◆ Task: For this exercise, repeat the records below exactly and omit every picture.

************

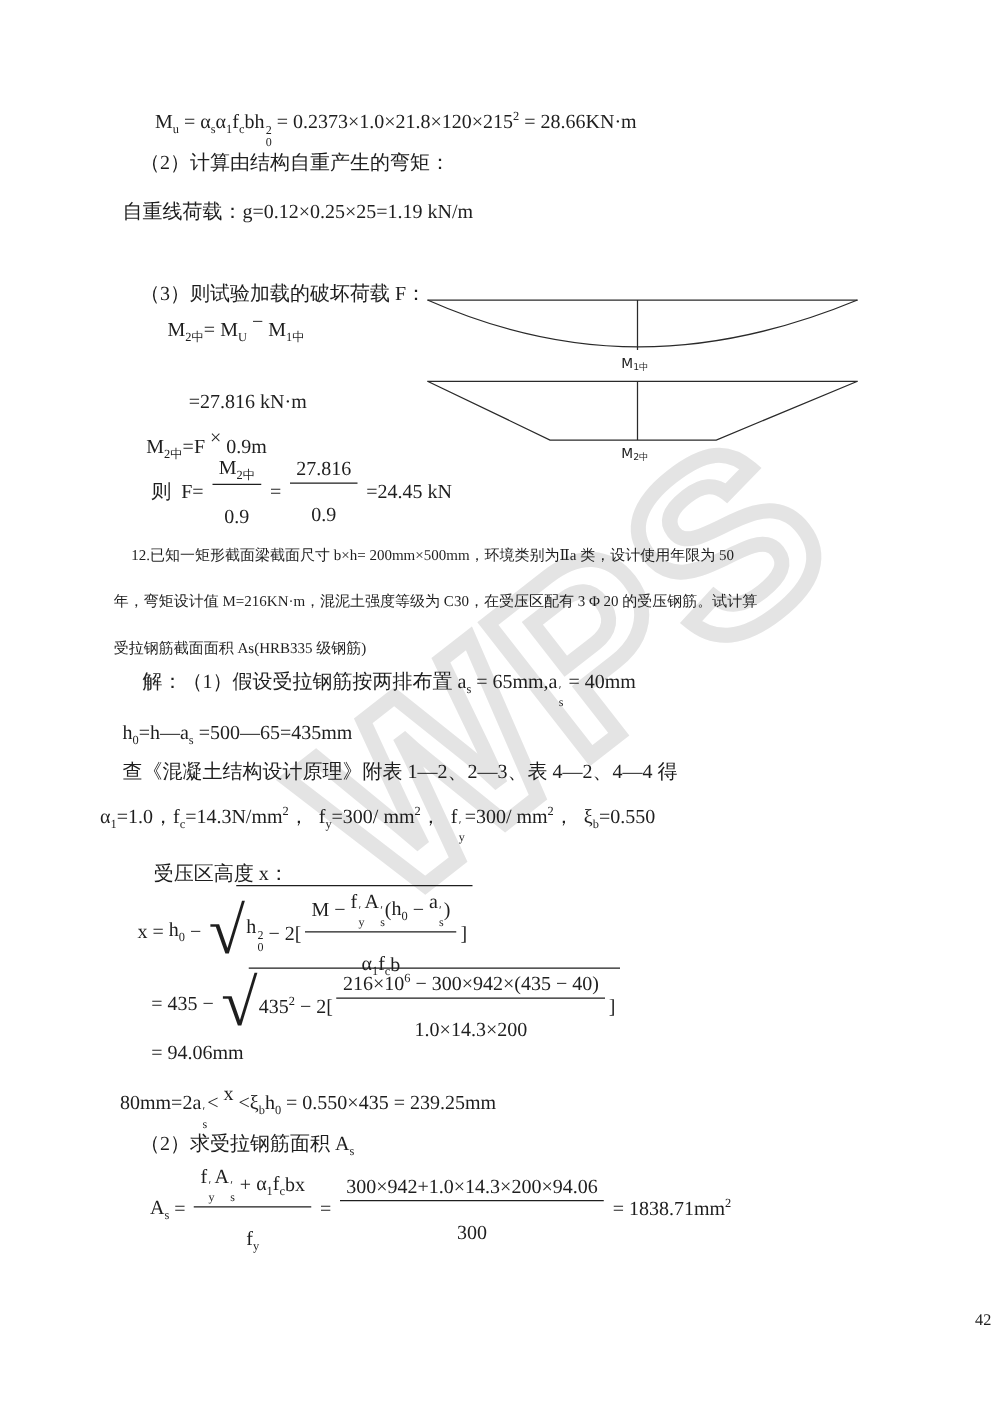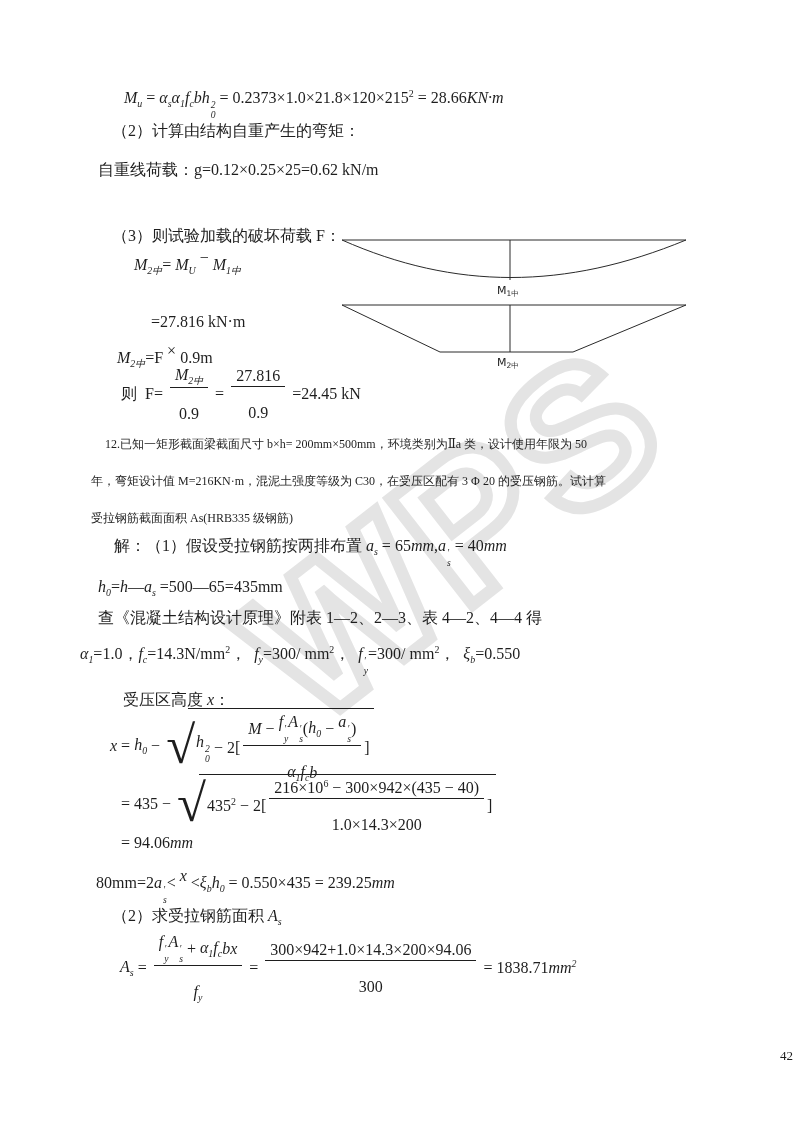--- a/index.html
+++ b/index.html
@@ -1,21 +1,21 @@
 <!DOCTYPE html>
 <html><head>
 <meta charset="utf-8">
 <style>
   html,body{margin:0;padding:0;background:#fff;}
   .page{position:relative;width:793px;height:1122px;background:#ffffff;overflow:hidden;
         font-family:"Liberation Serif","DejaVu Serif",serif;color:#1e1e1e;}
   .line{position:absolute;white-space:nowrap;font-size:16px;line-height:1.3;}
   .vc{display:flex;align-items:center;}
   .tk{white-space:pre;}
-  .it{font-style:italic;}
+  .it{}
   sup,sub{font-size:0.62em;line-height:1;}
   .raised{vertical-align:0.45em;}
   .stack{display:inline-flex;flex-direction:column;align-items:flex-start;
          font-size:0.6em;line-height:1.05;vertical-align:-0.5em;margin-left:1px;}
   .frac{display:inline-flex;flex-direction:column;align-items:center;vertical-align:middle;
         margin:0 3px;line-height:1.2;}
   .num{border-bottom:1.3px solid #1e1e1e;padding:0 5px 1px;display:inline-flex;align-items:center;}
   .den{padding-top:16px;display:inline-flex;align-items:center;}
   .sqrt{display:inline-flex;align-items:stretch;margin-left:2px;}
   .rad{font-size:3.3em;line-height:0.9;align-self:center;margin-right:-7px;font-style:normal;}
@@ -53,21 +53,21 @@
 <body>
 
 <div class="page">
 
   <svg id="wm" width="793" height="1122">
     <text x="458" y="600" font-size="195" font-weight="bold" text-anchor="middle" font-family="Liberation Sans, DejaVu Sans, sans-serif" letter-spacing="6" fill="none" stroke="#e4e4e4" stroke-width="12" transform="rotate(-38 458 540)">WPS</text>
   </svg>
 
   <div class="line" id="l-mu"><span class="tk it">M<sub>u</sub></span><span class="tk"> = </span><span class="tk it">α<sub>s</sub></span><span class="tk it">α<sub>1</sub></span><span class="tk it">f<sub>c</sub></span><span class="tk it">bh<span class="stack"><span class="">2</span><span class="">0</span></span></span><span class="tk"> = 0.2373×1.0×21.8×120×215<sup>2</sup></span><span class="tk"> = 28.66</span><span class="tk it">KN·m</span></div>
   <div class="line" id="l-sec2">（2）计算由结构自重产生的弯矩：</div>
-  <div class="line" id="l-selfweight">自重线荷载：g=0.12×0.25×25=0.62 kN/m</div>
+  <div class="line" id="l-selfweight">自重线荷载：g=0.12×0.25×25=1.19 kN/m</div>
   <div class="line" id="l-sec3">（3）则试验加载的破坏荷载 F：</div>
   <div class="line" id="l-m2eq"><span class="tk it">M<sub>2中</sub></span><span class="tk">= </span><span class="tk it">M<sub>U</sub></span><span class="tk raised"> − </span><span class="tk it">M<sub>1中</sub></span></div>
   <div class="line" id="l-m2v2"><span class="tk">=27.816 kN·m</span></div>
   <div class="line" id="l-m2f"><span class="tk it">M<sub>2中</sub></span><span class="tk">=F</span><span class="tk raised"> × </span><span class="tk">0.9m</span></div>
   <div class="line vc" id="l-f">
       <span class="tk">则  F= </span>
       <span class="frac">
         <span class="num">
           <span class="tk it">M<sub>2中</sub></span>
         </span>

************

◆ Response box:
--- a/index.html
+++ b/index.html
@@ -1,21 +1,21 @@
 <!DOCTYPE html>
 <html><head>
 <meta charset="utf-8">
 <style>
   html,body{margin:0;padding:0;background:#fff;}
   .page{position:relative;width:793px;height:1122px;background:#ffffff;overflow:hidden;
         font-family:"Liberation Serif","DejaVu Serif",serif;color:#1e1e1e;}
   .line{position:absolute;white-space:nowrap;font-size:16px;line-height:1.3;}
   .vc{display:flex;align-items:center;}
   .tk{white-space:pre;}
-  .it{font-style:italic;}
+  .it{}
   sup,sub{font-size:0.62em;line-height:1;}
   .raised{vertical-align:0.45em;}
   .stack{display:inline-flex;flex-direction:column;align-items:flex-start;
          font-size:0.6em;line-height:1.05;vertical-align:-0.5em;margin-left:1px;}
   .frac{display:inline-flex;flex-direction:column;align-items:center;vertical-align:middle;
         margin:0 3px;line-height:1.2;}
   .num{border-bottom:1.3px solid #1e1e1e;padding:0 5px 1px;display:inline-flex;align-items:center;}
   .den{padding-top:16px;display:inline-flex;align-items:center;}
   .sqrt{display:inline-flex;align-items:stretch;margin-left:2px;}
   .rad{font-size:3.3em;line-height:0.9;align-self:center;margin-right:-7px;font-style:normal;}
@@ -53,21 +53,21 @@
 <body>
 
 <div class="page">
 
   <svg id="wm" width="793" height="1122">
     <text x="458" y="600" font-size="195" font-weight="bold" text-anchor="middle" font-family="Liberation Sans, DejaVu Sans, sans-serif" letter-spacing="6" fill="none" stroke="#e4e4e4" stroke-width="12" transform="rotate(-38 458 540)">WPS</text>
   </svg>
 
   <div class="line" id="l-mu"><span class="tk it">M<sub>u</sub></span><span class="tk"> = </span><span class="tk it">α<sub>s</sub></span><span class="tk it">α<sub>1</sub></span><span class="tk it">f<sub>c</sub></span><span class="tk it">bh<span class="stack"><span class="">2</span><span class="">0</span></span></span><span class="tk"> = 0.2373×1.0×21.8×120×215<sup>2</sup></span><span class="tk"> = 28.66</span><span class="tk it">KN·m</span></div>
   <div class="line" id="l-sec2">（2）计算由结构自重产生的弯矩：</div>
-  <div class="line" id="l-selfweight">自重线荷载：g=0.12×0.25×25=0.62 kN/m</div>
+  <div class="line" id="l-selfweight">自重线荷载：g=0.12×0.25×25=1.19 kN/m</div>
   <div class="line" id="l-sec3">（3）则试验加载的破坏荷载 F：</div>
   <div class="line" id="l-m2eq"><span class="tk it">M<sub>2中</sub></span><span class="tk">= </span><span class="tk it">M<sub>U</sub></span><span class="tk raised"> − </span><span class="tk it">M<sub>1中</sub></span></div>
   <div class="line" id="l-m2v2"><span class="tk">=27.816 kN·m</span></div>
   <div class="line" id="l-m2f"><span class="tk it">M<sub>2中</sub></span><span class="tk">=F</span><span class="tk raised"> × </span><span class="tk">0.9m</span></div>
   <div class="line vc" id="l-f">
       <span class="tk">则  F= </span>
       <span class="frac">
         <span class="num">
           <span class="tk it">M<sub>2中</sub></span>
         </span>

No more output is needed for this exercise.